Is it considered stalking if I want to drive up to D.C. to find the Dischord house?

eta_carinae
07-01-2005, 07:53 PM
Awww, emo. Yeah, tough to define...

AgentSun
07-01-2005, 08:51 PM
I just finished the end of Chapter 5 where Greenwald (the author) mentions that most music critics who slam 'emo' bands as lacking subtlety or depth forget that most of the people writing the songs, recording the songs and the people they are singing to....are all around the same age.

and i realized it was true! these bands that a lot of critics malign are talking about having a crush on a guy/girl because that's what the majority of their high school career was about. and it's the same with a lot of people who like them. it's not a specific time or place or thing, it's that emotion that you get, no matter why it happened. i think that was an important part of the book....making it clear that the reason why the entire 'emo' movement is important is because people needed something to identify with and talking about being bored (green day), sexually frustrated (weezer, on pinkerton) and having broken relationships (almost every single dashboard song--gotta love that) is what happens to practically everyone at some point.

arthurfrdent
07-02-2005, 01:07 AM
eh... to round out your punk experience, you may want to go a decade earlier than fugazi... just a thought ;)


AFD
"London calling, yeah, I was there, too. An' you know what they said? Well, some of it was true!"

Deadman
07-02-2005, 05:10 AM
I don't know what 'emo' is either but to borrow a phrase from Keith Anderson----"Give Me Three-Chord Country and American Rock-N-Roll"

AgentSun
07-02-2005, 08:03 AM
well the basis of 'Please Kill Me' was to discuss the history of punk from the 60's. so i was actually going like 30 years beforehand. But my problem with that book was that it assumed you knew everything about those bands and those people so when I was reading it, I'd have to get online and try find out who certain people were and that just made reading the book annoying.

arthurfrdent
07-03-2005, 10:32 AM
well the basis of 'Please Kill Me' was to discuss the history of punk from the 60's. so i was actually going like 30 years beforehand. But my problem with that book was that it assumed you knew everything about those bands and those people so when I was reading it, I'd have to get online and try find out who certain people were and that just made reading the book annoying.

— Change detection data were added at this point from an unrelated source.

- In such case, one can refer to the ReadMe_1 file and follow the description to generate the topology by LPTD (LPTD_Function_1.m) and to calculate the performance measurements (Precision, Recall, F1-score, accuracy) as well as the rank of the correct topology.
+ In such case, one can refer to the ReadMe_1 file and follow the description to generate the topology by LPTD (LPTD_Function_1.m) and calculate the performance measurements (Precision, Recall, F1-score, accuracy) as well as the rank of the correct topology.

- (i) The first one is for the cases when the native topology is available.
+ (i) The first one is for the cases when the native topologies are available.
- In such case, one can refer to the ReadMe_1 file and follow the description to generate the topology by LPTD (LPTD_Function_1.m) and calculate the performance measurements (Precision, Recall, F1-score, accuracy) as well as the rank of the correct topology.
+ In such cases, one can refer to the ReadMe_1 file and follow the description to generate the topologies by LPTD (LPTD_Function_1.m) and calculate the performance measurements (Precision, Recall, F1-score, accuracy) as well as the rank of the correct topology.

Nah? Well that is fweakin' stupid, what was the author thinkin' If you want to chronicle a thing to people, you also want to spread stuff to people who havent heard of it, by telling them the history WITH it's back story. OI... well at least you got some stuff from the book. If you start really pokin' around in the history of music throughout the late 19th and all of the 20th century, you will find some amazing connections, and it will surely broaden your musical tastes...

as it turns out... it's all good :D truly I spent half of yesterday just listening to music [and not doing the work I had planned] I had wanted to listen to something loud, and then that led to another and so on heh, ;)

AgentSun
07-03-2005, 11:58 AM
The entire book (NFG) should have come with a soundtrack -- but then I would have had 2 of all those CD's then because I own all of them anyway. I'm very emo without even thinking of it. I listened to Thursday cause it wasn't like anything I had heard before...a band that didn't have a super catchy hook for every song? what? haha.